## HOW TO COMPLETE THIS TASK
Reproduce the records below exactly, but leave their pictures out of the copy.
# # #
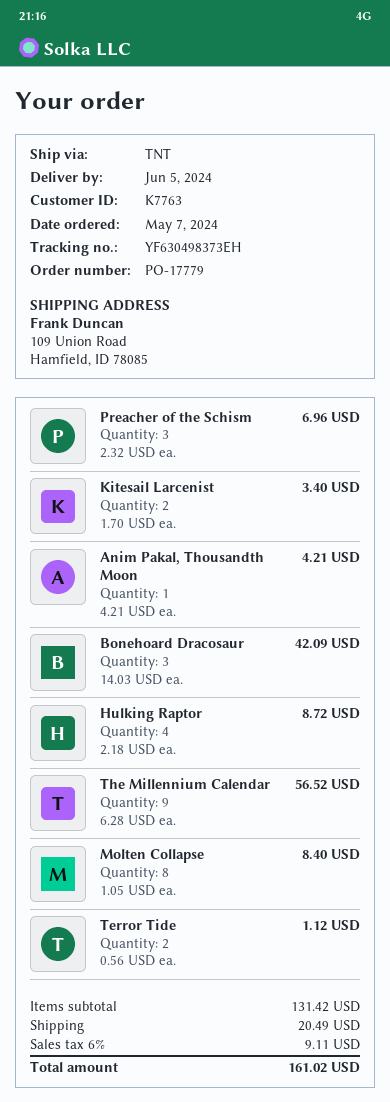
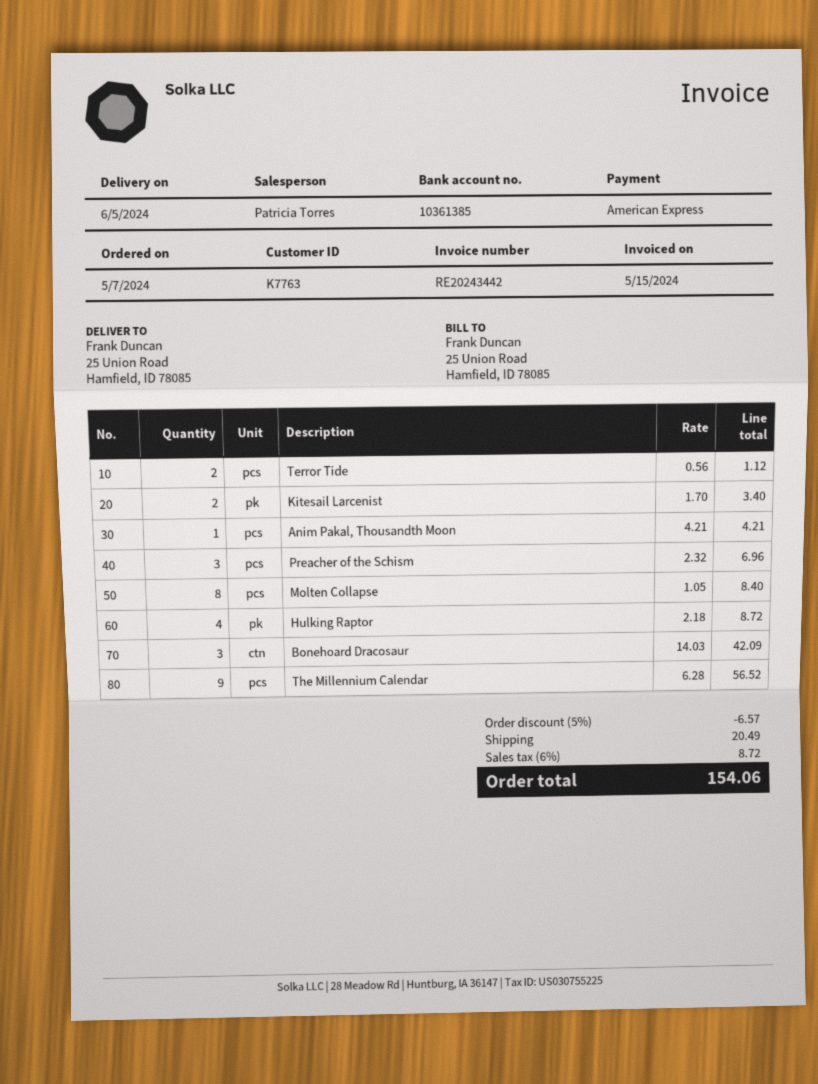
ship to: 109 Union Road, Hamfield, ID 78085 -> 25 Union Road, Hamfield, ID 78085
discount: none -> 5% = 6.57
tax: 6% = 9.11 -> 6% = 8.72
total: 161.02 -> 154.06

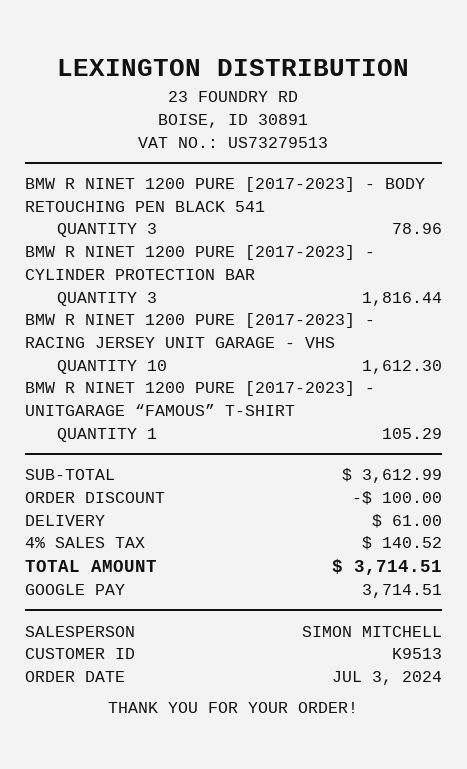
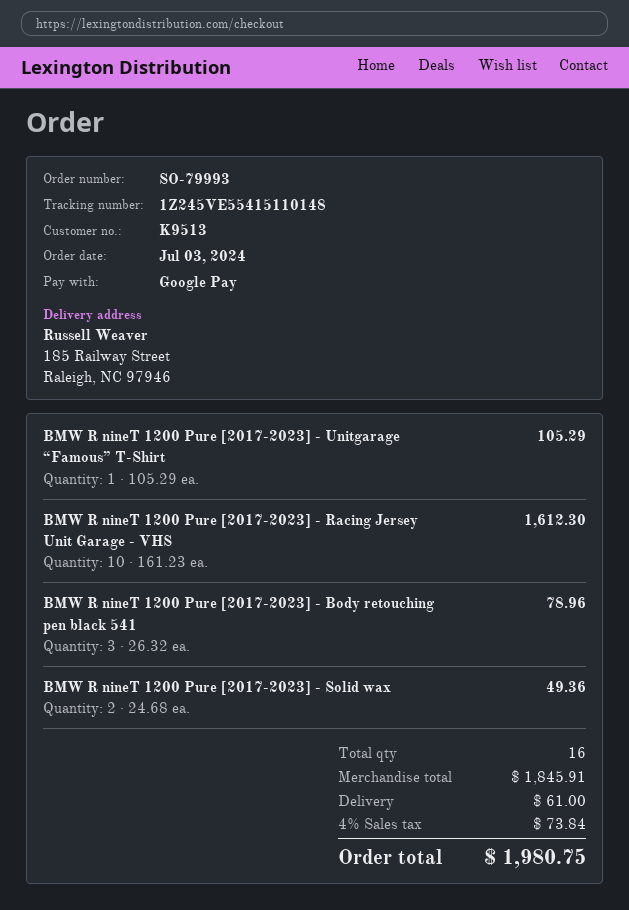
BMW R NINET 1200 PURE [2017-2023] - CYLINDER PROTECTION BAR: 3 for 1816.44 -> none
BMW R nineT 1200 Pure [2017-2023] - Solid wax: none -> 2 for 49.36
subtotal: 3612.99 -> 1845.91
discount: 100.00 -> none
tax: 4% = 140.52 -> 4% = 73.84
total: 3714.51 -> 1980.75

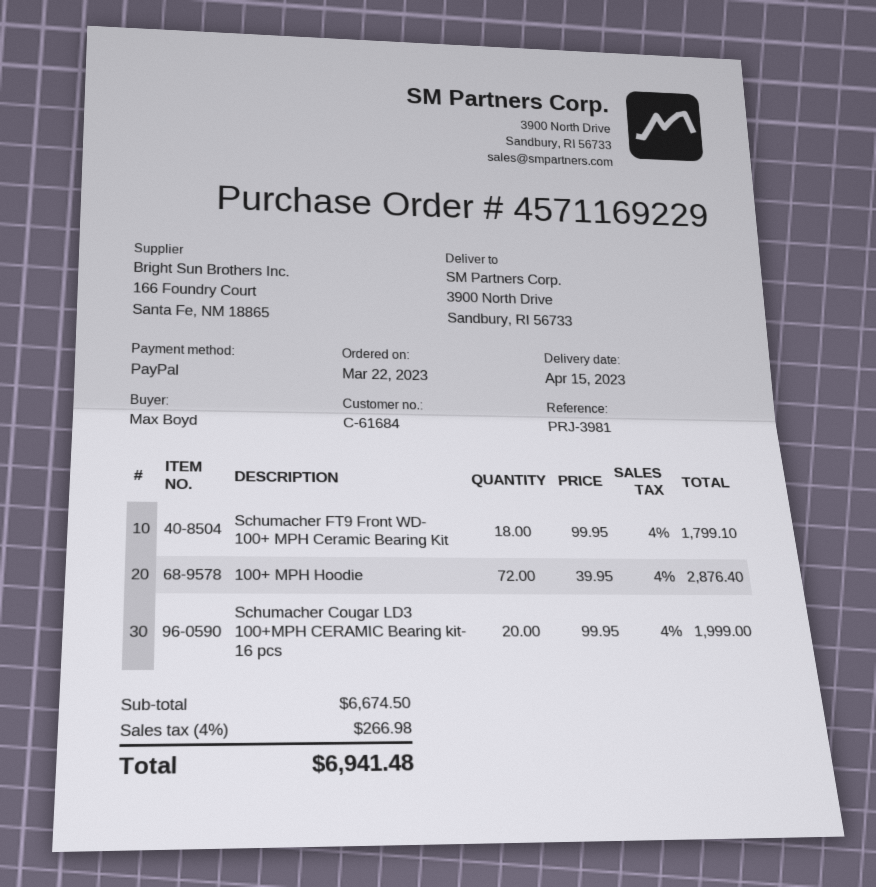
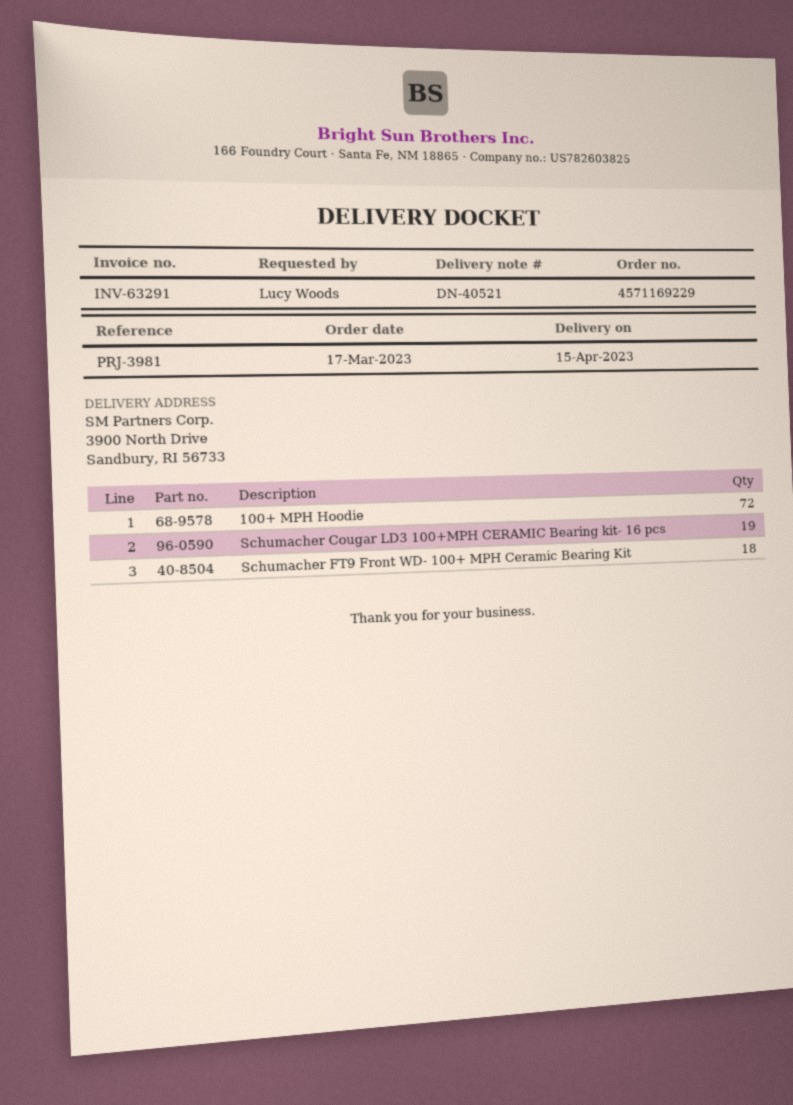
order date: 2023-03-22 -> 2023-03-17
ordered by: Max Boyd -> Lucy Woods
Schumacher Cougar LD3 100+MPH CERAMIC Bearing kit- 16 pcs: 20 -> 19

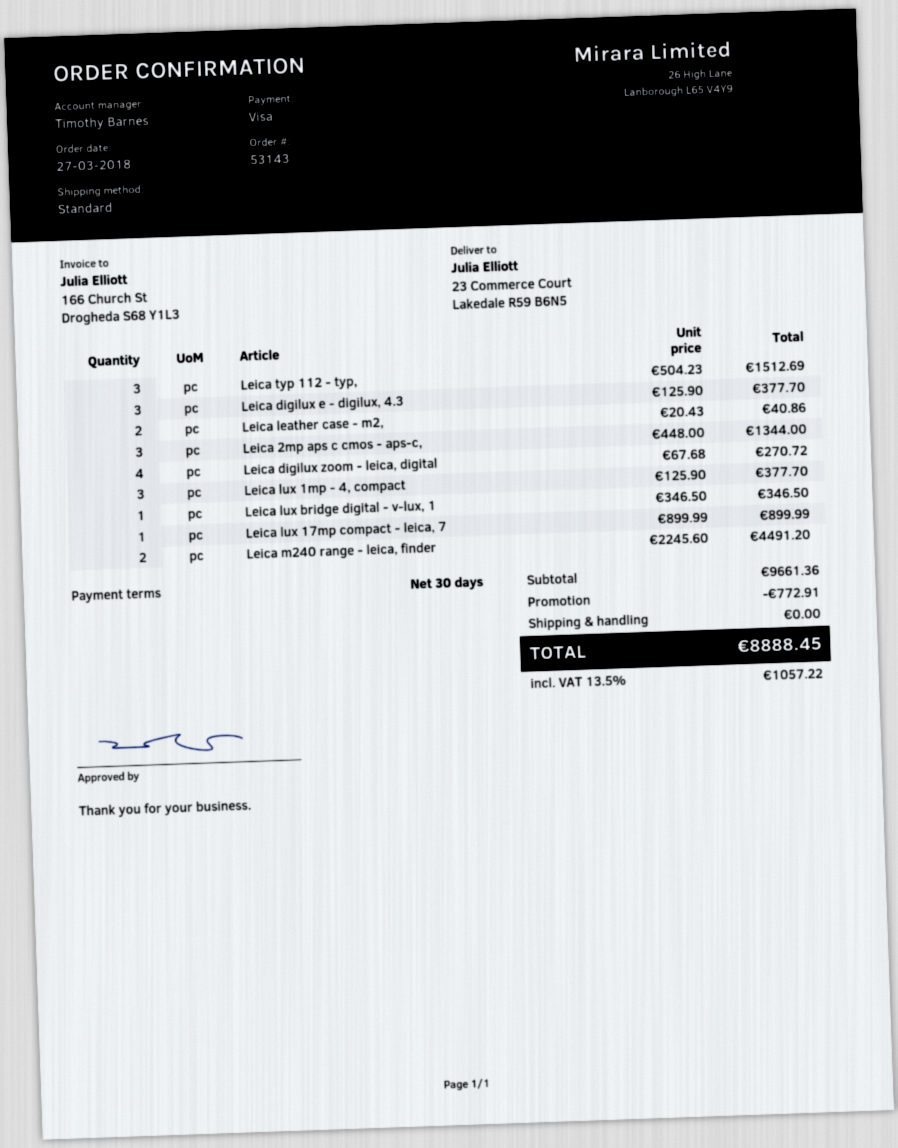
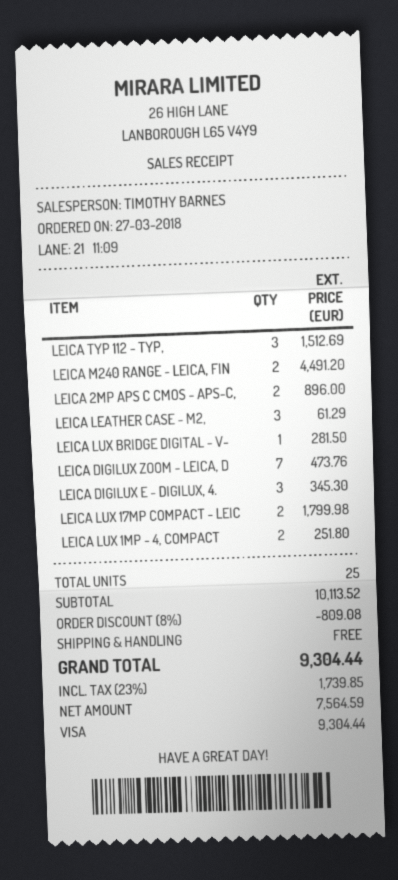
Leica digilux e - digilux, 4.3: 3 for 377.70 -> 3 for 345.30
Leica leather case - m2,: 2 for 40.86 -> 3 for 61.29
Leica 2mp aps c cmos - aps-c,: 3 for 1344.00 -> 2 for 896.00
Leica digilux zoom - leica, digital: 4 for 270.72 -> 7 for 473.76
Leica lux 1mp - 4, compact: 3 for 377.70 -> 2 for 251.80
Leica lux bridge digital - v-lux, 1: 1 for 346.50 -> 1 for 281.50
Leica lux 17mp compact - leica, 7: 1 for 899.99 -> 2 for 1799.98
subtotal: 9661.36 -> 10113.52
discount: 772.91 -> 809.08
tax: 13.5% = 1057.22 -> 23% = 1739.85
total: 8888.45 -> 9304.44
# # #
## YOUR SOLUTION
ship to: 109 Union Road, Hamfield, ID 78085 -> 25 Union Road, Hamfield, ID 78085
discount: none -> 5% = 6.57
tax: 6% = 9.11 -> 6% = 8.72
total: 161.02 -> 154.06

BMW R NINET 1200 PURE [2017-2023] - CYLINDER PROTECTION BAR: 3 for 1816.44 -> none
BMW R nineT 1200 Pure [2017-2023] - Solid wax: none -> 2 for 49.36
subtotal: 3612.99 -> 1845.91
discount: 100.00 -> none
tax: 4% = 140.52 -> 4% = 73.84
total: 3714.51 -> 1980.75

order date: 2023-03-22 -> 2023-03-17
ordered by: Max Boyd -> Lucy Woods
Schumacher Cougar LD3 100+MPH CERAMIC Bearing kit- 16 pcs: 20 -> 19

Leica digilux e - digilux, 4.3: 3 for 377.70 -> 3 for 345.30
Leica leather case - m2,: 2 for 40.86 -> 3 for 61.29
Leica 2mp aps c cmos - aps-c,: 3 for 1344.00 -> 2 for 896.00
Leica digilux zoom - leica, digital: 4 for 270.72 -> 7 for 473.76
Leica lux 1mp - 4, compact: 3 for 377.70 -> 2 for 251.80
Leica lux bridge digital - v-lux, 1: 1 for 346.50 -> 1 for 281.50
Leica lux 17mp compact - leica, 7: 1 for 899.99 -> 2 for 1799.98
subtotal: 9661.36 -> 10113.52
discount: 772.91 -> 809.08
tax: 13.5% = 1057.22 -> 23% = 1739.85
total: 8888.45 -> 9304.44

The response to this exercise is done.